• PROBLEM DETAILS
Every entry must be set down exactly in the answer; no pictures should appear.

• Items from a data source

────────

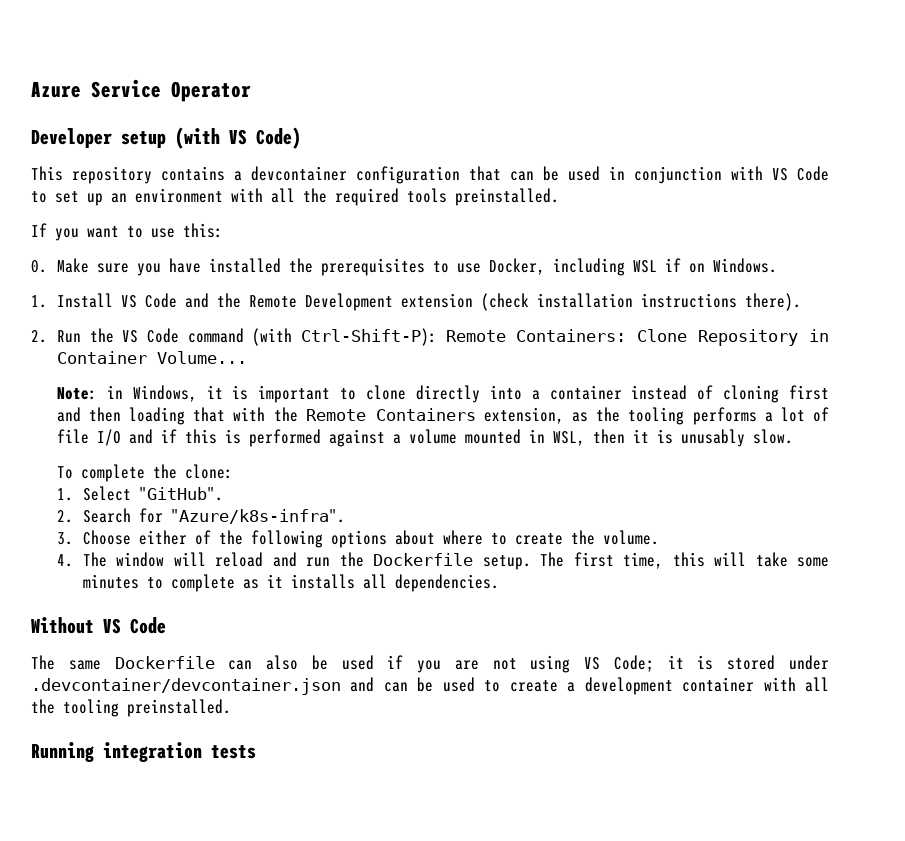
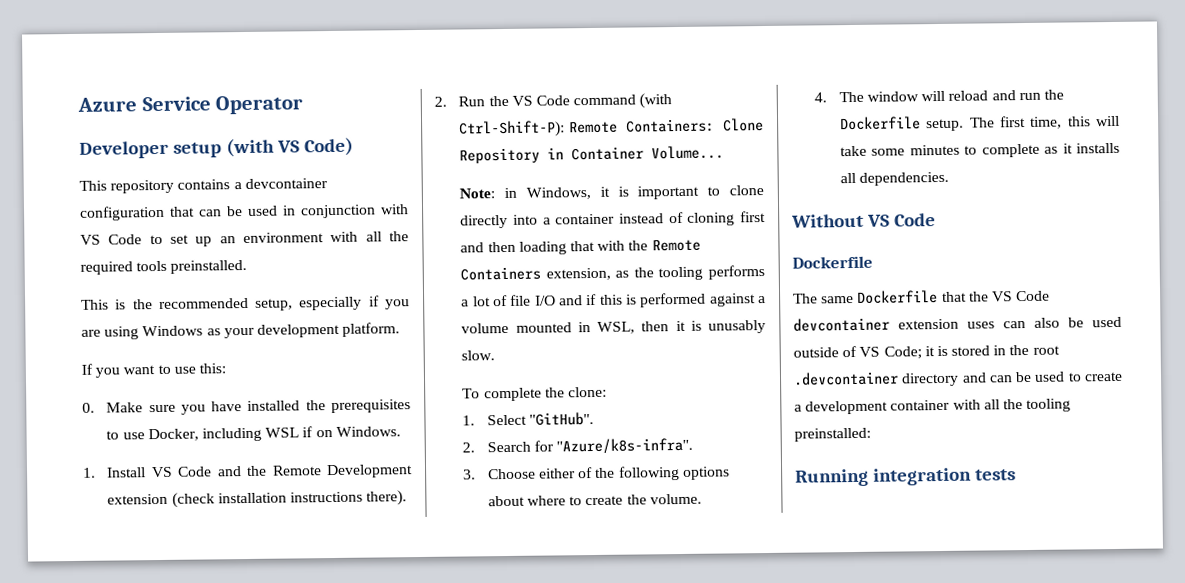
(559, 197) none -> [81,295,410,311] [81,322,401,340] // This is the recommended setup, especially if you are using Windows as your development platform.
(166, 625) none -> [792,255,873,269] // Dockerfile
[228,655,571,673] can also be used if you are not using -> [941,290,1051,302] [793,316,1122,332] [793,345,858,358] that the VS Code devcontainer extension uses can also be used outside of
[788,655,829,670] [31,678,341,695] under .devcontainer/devcontainer.json -> [993,344,1060,356] [793,371,960,387] in the root .devcontainer directory
[127,699,231,717] preinstalled. -> [794,427,871,442] preinstalled:

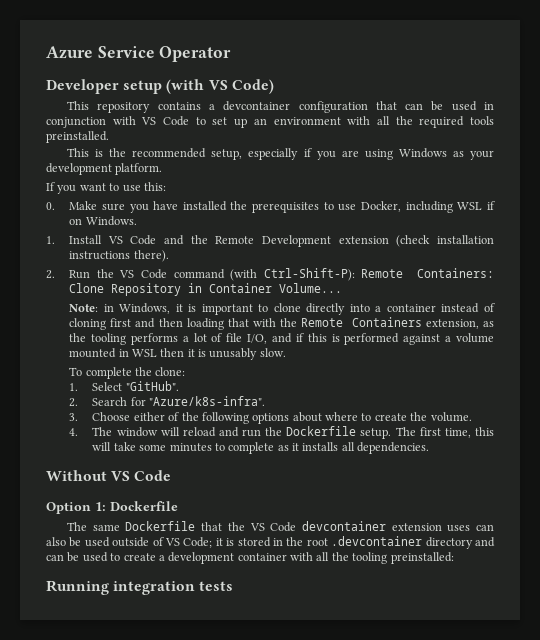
[534,295,556,306] I/O -> [247,334,268,344] I/O,
[597,321,636,334] WSL, -> [131,349,157,357] WSL
(936, 220) none -> [46,502,106,514] Option 1:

────────

• YOUR RESPONSE
(559, 197) none -> [81,295,410,311] [81,322,401,340] // This is the recommended setup, especially if you are using Windows as your development platform.
(166, 625) none -> [792,255,873,269] // Dockerfile
[228,655,571,673] can also be used if you are not using -> [941,290,1051,302] [793,316,1122,332] [793,345,858,358] that the VS Code devcontainer extension uses can also be used outside of
[788,655,829,670] [31,678,341,695] under .devcontainer/devcontainer.json -> [993,344,1060,356] [793,371,960,387] in the root .devcontainer directory
[127,699,231,717] preinstalled. -> [794,427,871,442] preinstalled:

[534,295,556,306] I/O -> [247,334,268,344] I/O,
[597,321,636,334] WSL, -> [131,349,157,357] WSL
(936, 220) none -> [46,502,106,514] Option 1:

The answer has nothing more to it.